When people think of plagiarism, they often think of academics; essays, and research papers being copied and shared at the risk of failing the class or at worst, being expelled from the university. But the ethics of plagiarism go well beyond those scholarly halls.
Content creators, marketing agencies, and even website buyers want to be certain that the content they produce or the content they’re purchasing is authentic, engaging, and unique in the eyes of their readers as well as the search engines. When someone asks “what are the ethics of plagiarism” they might as well be asking “what are the ethics of stealing?” And it’s not just the possibility of being caught, but everything that comes after it.
What Exactly Constitutes Plagiarism?
Plagiarism is when you use someone else’s words, concepts, or explanations as if they were your own, without citing them as the originator. Not only is this unethical but at its core, it’s stealing. It’s not enough just to take the words or phrases that someone else said but also to do so in a manner that completely eliminates that person from the equation so that everything that’s shared is believed to be your own original work.
Do some people get away with it? Absolutely, and they do so consistently. Some people plagiarize knowingly whereas others do it accidentally. Even if you didn’t intend to plagiarize someone else’s ideas or words, the act of doing so is what matters – remember the old adage of “ignorance of the law is no excuse”? That applies to plagiarism too.
Can You Plagiarize Content Online?
You may think that plagiarism is something that you left behind during your college years, but online, plagiarism is even more common. And although you’ll likely be relieved to hear that citing the author isn’t as cumbersome as it was back in your university days (mentioning the author’s name and linking back to their source while clearly separating their ideas from your own is enough),
Online, plagiarism comes in many different forms. You could be pulling from a patchwork of ideas, all from different sources, in order to create a report or presentation and then in your haste to finish, forget to cite certain authors or resources that you used. It’s incredibly common, especially where statistics are concerned.

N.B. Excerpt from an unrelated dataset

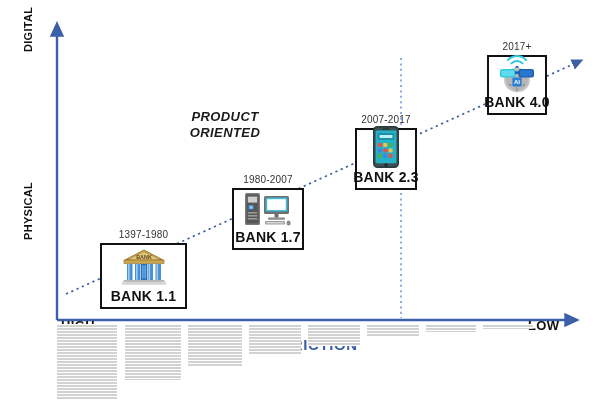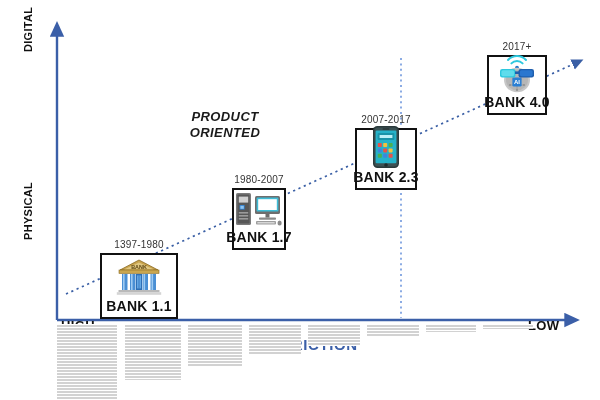"1980-2007" #stage-2 { width: 54px -> 72px }
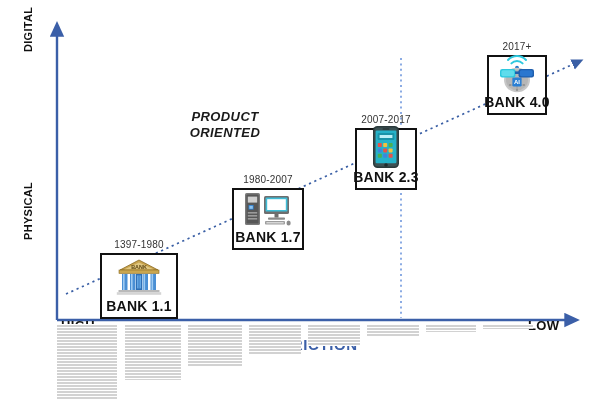"1397-1980" #stage-1 { top: 253px -> 243px; width: 78px -> 87px }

Of course, it’s one thing to write the content on your own and forget (either intentionally or unintentionally) to cite your sources, but it’s another thing entirely to rely on an AI to do the writing for you. This is where it can seem like the waters are muddy considerably.
Is using AI Considered Plagiarism?
Search engines, academicians, and agencies alike are clear that using content produced by an AI or third-party tool constitutes plagiarism, even if that “tool” isn’t human. Although AI has come a long way in creating more human-like texts that are interesting to read, it still has a lot to learn about what it means to write in a way that’s engaging, unique, and most of all, accurate. Much of the information that an AI writer creates, however realistic it looks, isn’t exactly rooted in fact and is pulled from various corners of the internet and other sources just to sound that way.
As you might imagine, using this kind of text in a blog, report, email, or other types of writing not only diminishes your own capacity as a writer, but it also uses AI as more of a crutch than a tool. Search engines like Google and Bing are becoming even more sophisticated in their ability to root out content crafted by AI and derank it (or remove it from the listings outright), so it’s important that agencies, website buyers, and other professionals use AI writing checkers to determine if a text has been crafted by an AI tool or a human.
How Do AI Checkers Know When Something Has Been Written By an AI?
AI writing platforms like ChatGPT are quite sophisticated in their answers, which means that tools that check for AI-based plagiarism have to be even more cognizant of the tell-tale tricks and clues that say “a robot wrote this”. Through a unique set of algorithms and considerable training, it’s possible to sniff out AI-produced content with surprising accuracy. And AI content detection tools like Originality.AI are consistently learning and improving with every AI iteration that is introduced on the market.
As AI tools become more sophisticated in their ability to produce “human-like” content, so too must AI-detection tools become more advanced in order to fight back and ensure that professionals are getting the authentic, engaging, and factual content they paid for.
The Bottom Line: Is It Ethical to Plagiarize?
Whether you use an AI tool to help you get “unstuck” when writing, to help give you an online of how to proceed or you’ve been taking major chunks of AI-written content and passing them off as your own, there is no “middle ground” in plagiarism that states that one thing is ethical or acceptable and the other is not.
The bottom line is simply that plagiarism, in all its forms, is unethical. It amounts to stealing and it’s not a matter of if, but rather when, one is caught. When that happens, the repercussions can involve monetary or legal recourse at worst, but behind the scenes, there are also the repercussions that most people don’t see: the loss of search engine ranking, the loss of authoritativeness in one’s positioning as an expert or thought leader, the loss of credibility as a writer or marketer, and so on. After the trust is breached at this level, many journalists, authors, and writers will attest, it’s hard to rebuild it.
For this reason, it’s more important than ever to be secure in the knowledge that the content you purchase, hire for, or write yourself is genuine, authentic, and crafted especially for that project or destination, and that no matter what, it stands on its own merits as a purely human example of Originality.